Pagi itu Moreno, Mabella dan Tsabitha memulai tour keliling Parisnya dari Arc de Triomphe de l’Etoile, lalu berlanjut ke Louvre, salah satu museum terbesar dan paling terkenal di dunia. Berbagai karya seni dipajang di sini, mulai dari seni antik hingga seni renaissance. Bangunannya pun punya daya tarik tersendiri, seperti piramida gelas di area lapangannya dan pernah menjadi objek utama dalam film fenomenal 'The Da Vinci Code' yang dibintagi Tom Hanks. Banyak orang yang bilang, tidak cukup waktu satu hari saja untuk mengelilingi tempat yang dibuka sebagai museum pada tahun 1793 ini. Ada lebih dari 30.000 objek dari zaman pra-sejarah sampai abad 19 yang harus dilihat dan dikagumi di sini, termasuk melihat lukisan asli Mona Lisa yang legendaris.
“Waaah gila! Baru dua tempat kita kunjungin, tau-tau udah sore gini!” ujar Mabella sambil berjalan di sepanjang pasar loak St. Oen yang mereka kunjungi, bersisian bareng Tsabitha, sementara Moreno mengekor di belakang kakak beradik ini.
“Yaa … gini, deh. Kalau jalan-jalan di Paris itu emang nggak bisa sehari dua hari. Kalau mau melihat semua keindahan di kota Paris ini, kita harus liburan sebulan atau dua bulan, baru puas, Kak!” sahut Tsabitha.
“Iyaa bener banget kamu, Bith! Aku mungkin memang harus liburan berapa bulan di Eropa kali yaa. Biar bisa mengunjungi semua penjuru kota Paris! Iyaa, nggak, Sayang?” Moreno tidak menggubris ucapan Mabella, karena sedang asyik-asyik melihat-lihat benda-benda antik yang ditawarkan di sana.

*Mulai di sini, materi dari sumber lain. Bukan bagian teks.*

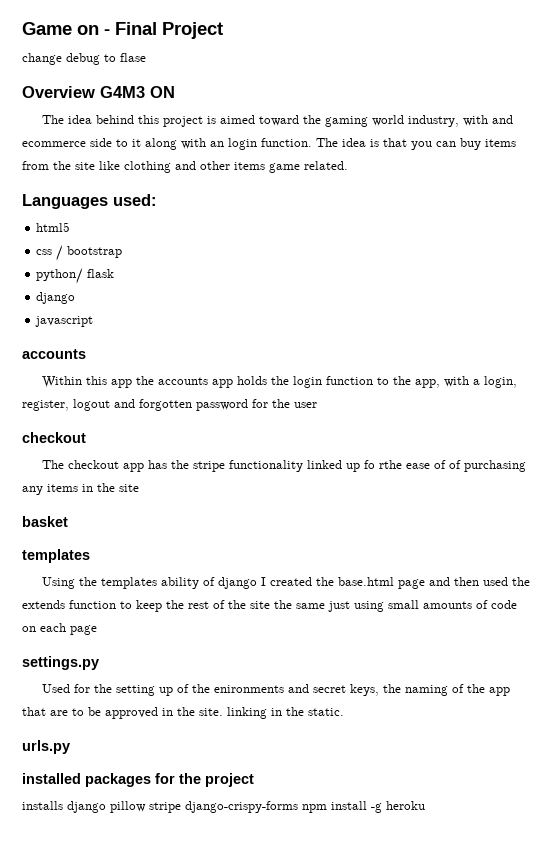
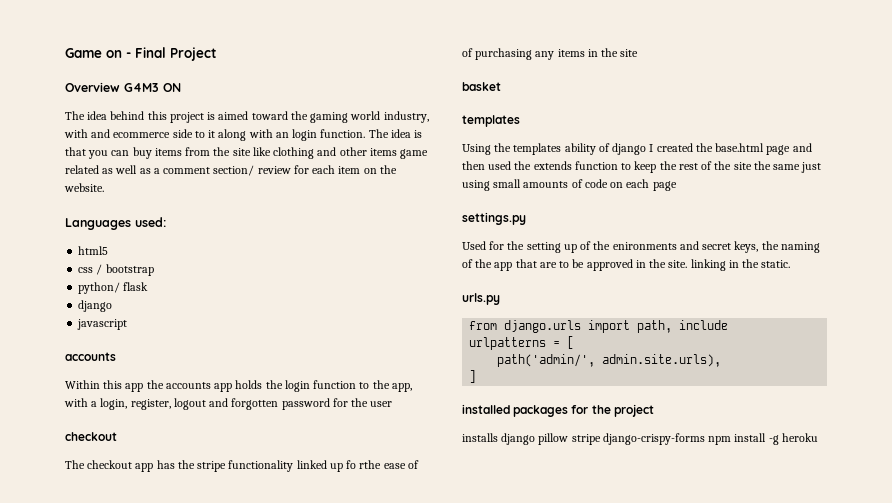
[22,53,146,65] // change debug to flase -> (217, 54) none
[304,161,348,170] related. -> [65,165,397,176] [64,183,104,192] related as well as a comment section/ review for each item on the website.
(70, 747) none -> [469,320,729,333] [469,336,575,350] [497,354,722,367] [469,370,477,383] // from django.urls import path, include // urlpatterns = [ // path('admin/', admin.site.urls), // ]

Pasar St. Ouen memang disebut sebagai pasar loak, tapi banyak ratusan dealer yang menjual barang-barang antik dengan kondisi masih bagus. Salah satu yang menarik adalah koleksi baju-bajunya. Paris memang terkenal sebagai kota dengan selera fashion yang mengagumkan, dan penataan etalase toko di sini membuktikan pernyataan tersebut. Setiap display ditata begitu apik dan mengagumkan. Mulai dari butik fashion sampai toko kue, semuanya memiliki display yang ditata dengan citarasa seni yang tinggi untuk menampilkan produk-produk mereka secara maksimal. Sebuah cara yang murah bahkan gratis, untuk menikmati keindahan Paris.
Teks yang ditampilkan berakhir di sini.